2. Do you have a piece of advice for Health Science lab coordinators on how to engage students more effectively online and support their in-person learning through digital tools?

The science of learning has taught us that scientist identity and a sense of community are two of the most important factors for the success and resiliency of at-risk students. As an instructor, I make building community among the students as important of a priority as the content we teach. Community building looks different online versus in person, but it is still possible.

 

3. How does creating a national lab product for a large audience differ from creating a curriculum for your own students at Boston University? Have you encountered any unique challenges?

It doesn’t really differ that much, except that I stretch further in some of my goals.

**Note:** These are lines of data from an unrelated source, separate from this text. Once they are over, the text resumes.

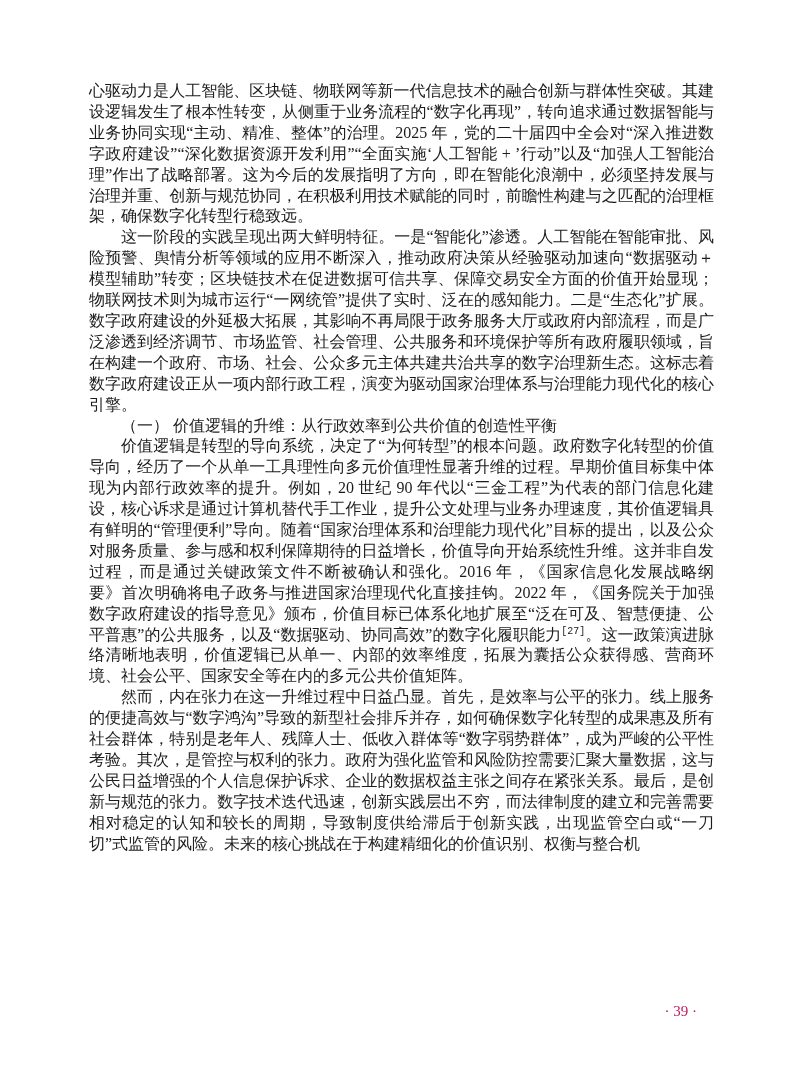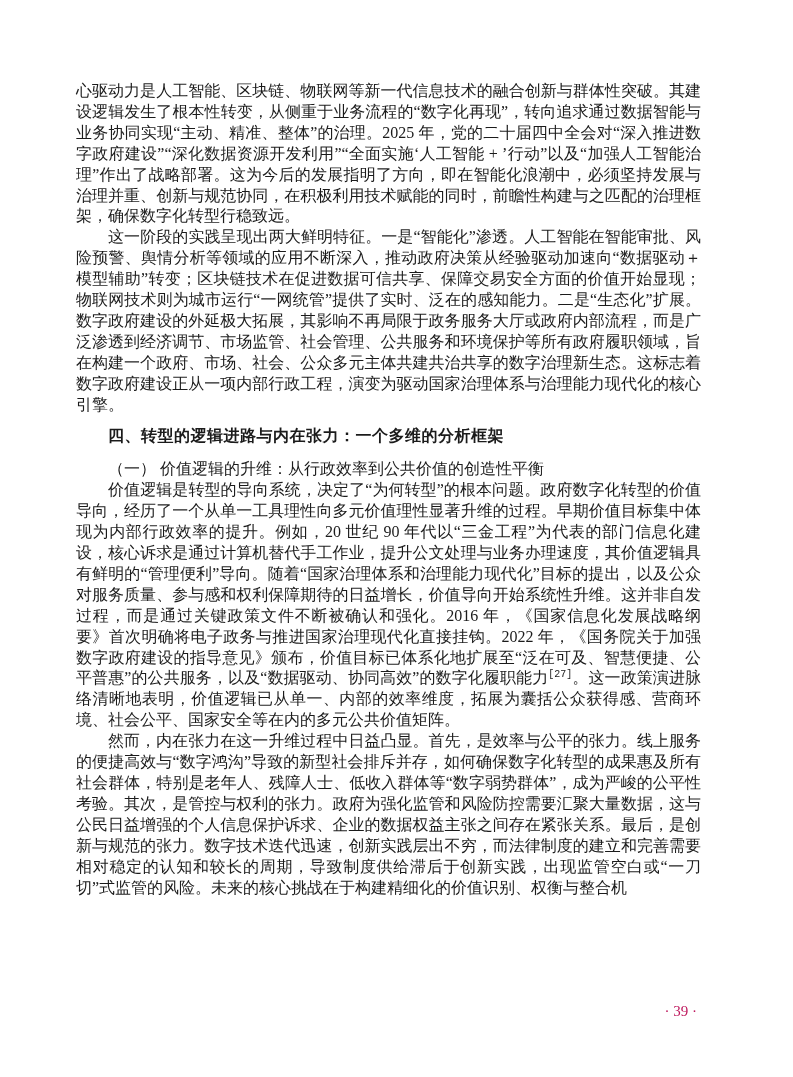"心驱动力是人工智能、区块链、物联网等新一代信息技术的融合创新与群体性突破。其建设" .body-text { left: 76px -> 89px }
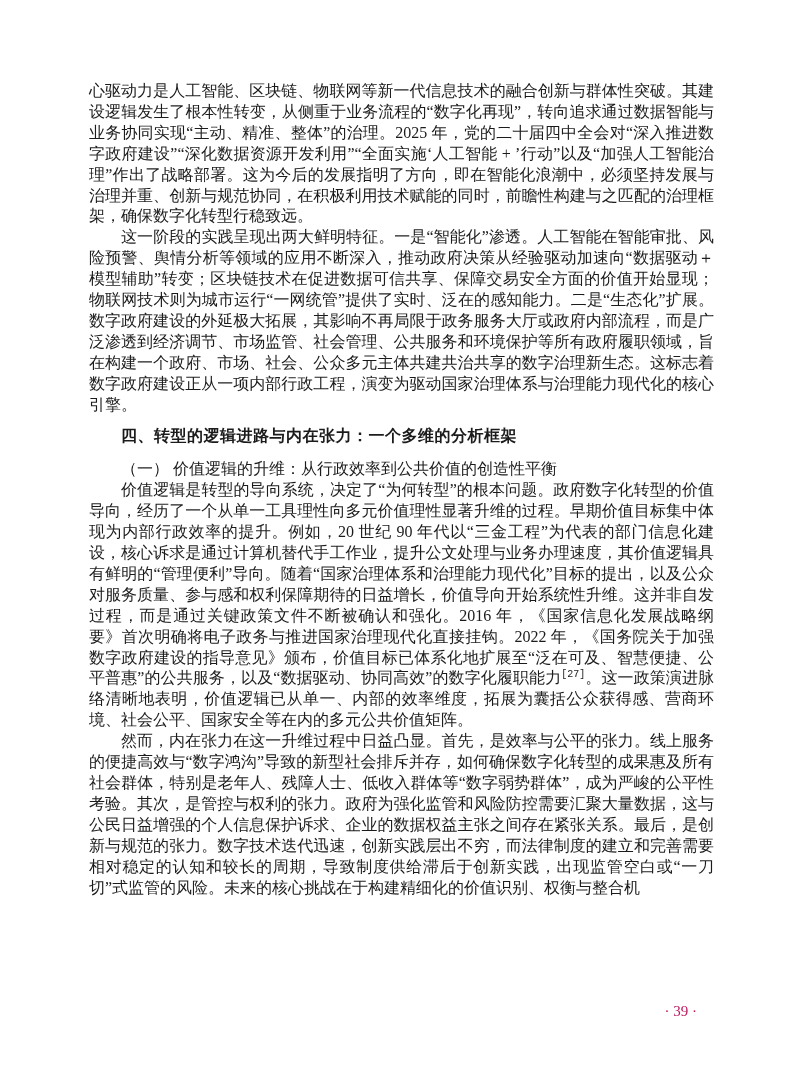"四、转型的逻辑进路与内在张力：一个多维的分析框架" h2.section-heading { html: <h2>四、转型的逻辑进路与内在张力：一个多维的分析框架</h2> -> none }
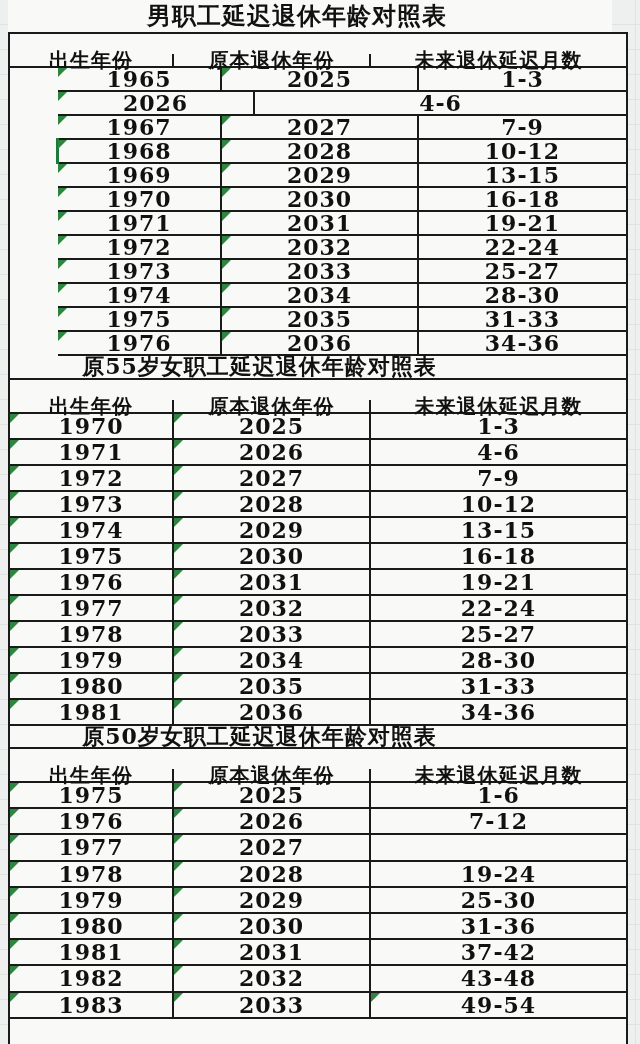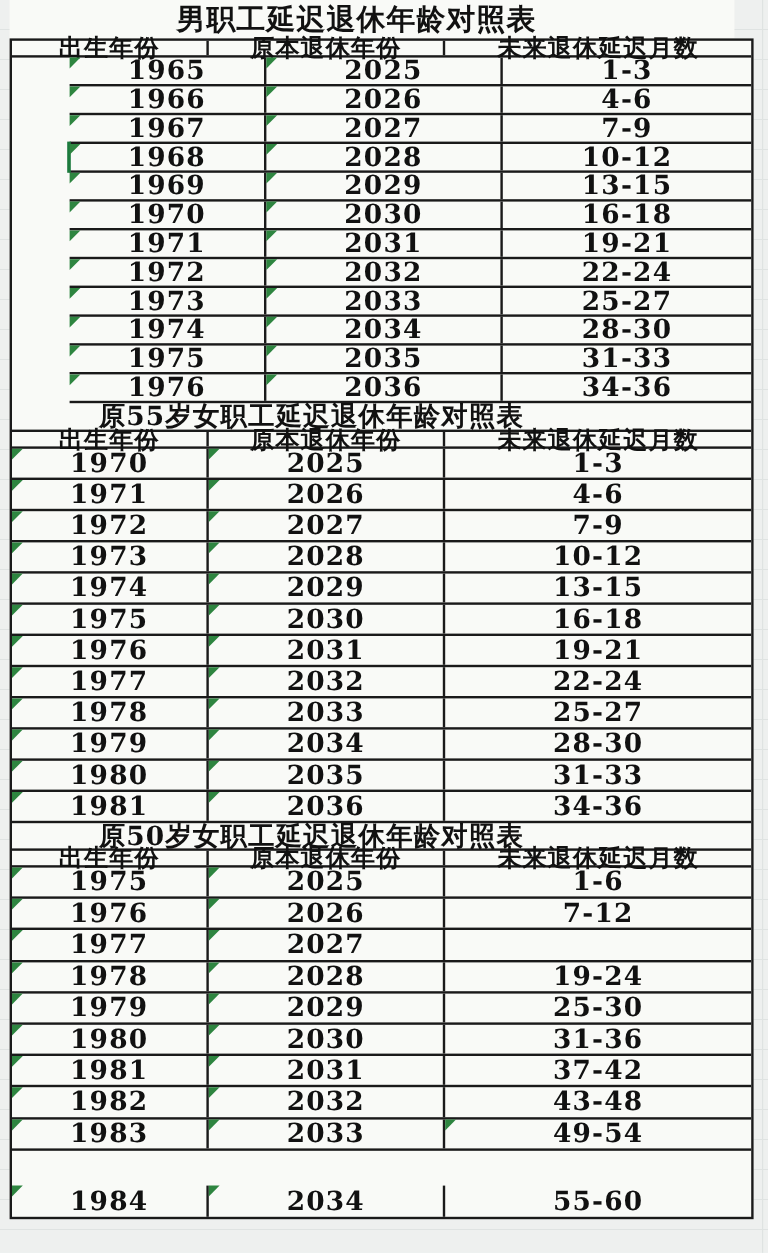"出生年份" .header-row { margin-top: none -> 20px }
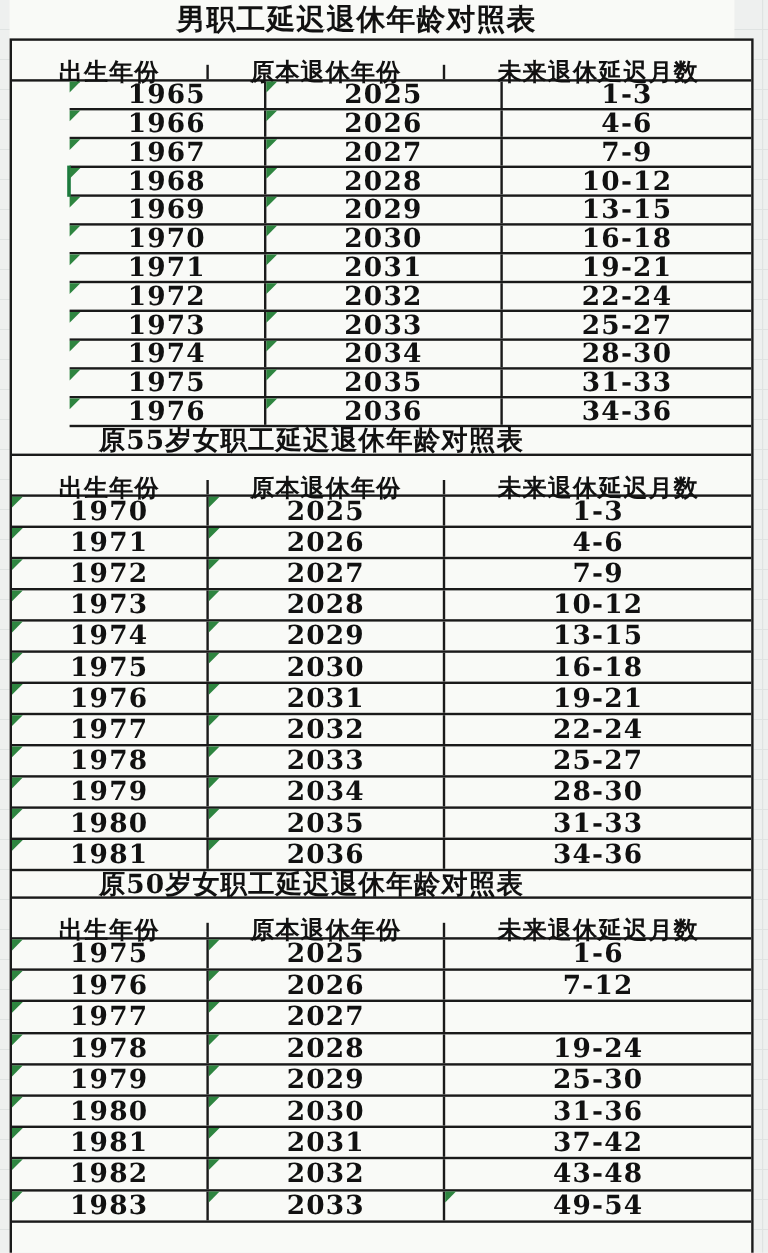"1966" div.cell { html: <div> <span></span> <span>1966</span> </div> -> none }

For example, when you’re writing an exam question or a worksheet for your own students, you have a good sense of what vocabulary they know and you have the forethought to write your materials in a manner that is approachable. Writing a national product is similar, but I have to stretch further to make the material interesting, applicable, and approachable to an even broader audience and, challengingly, to students I do not know.

 

4. What is the most exciting feature/lab you’ve included in your Achieve Lab product that you want to ensure everyone checks out when they get a copy? (Or, if we are still far away from publishing, what are you most excited to include in this Digital Lab Product?)

I’m very proud of our activity on the importance of controls in an experiment. That is an activity that I developed for my own students after years of seeing them struggle with the ideas behind experimental controls.

 

5. Tell us about your vision for the future of lab teaching in Health Sciences. Are there any trends that seem inevitable at this point? What won’t change?

I think the most exciting trend is the movement toward open-ended or inquiry-based labs. For so long we were stuck in a comfort zone of “cookbook labs” where the outcomes were very prescribed. These labs are convenient but are so removed from the scientific method.

 

6. Please tell us something fun/interesting about your work at Boston University or about your lab/students!

At Boston University I also teach Anatomy and Physiology. I bring bones with me to class, but rarely teach in my own building, so you can spot me on campus walking or biking with bones sticking out of my bags! One time, I was biking across campus (which is in the middle of a city), and a cyclist pulled up next to me in the bike lane to let me know that a spinal column was about to fall out of my bag.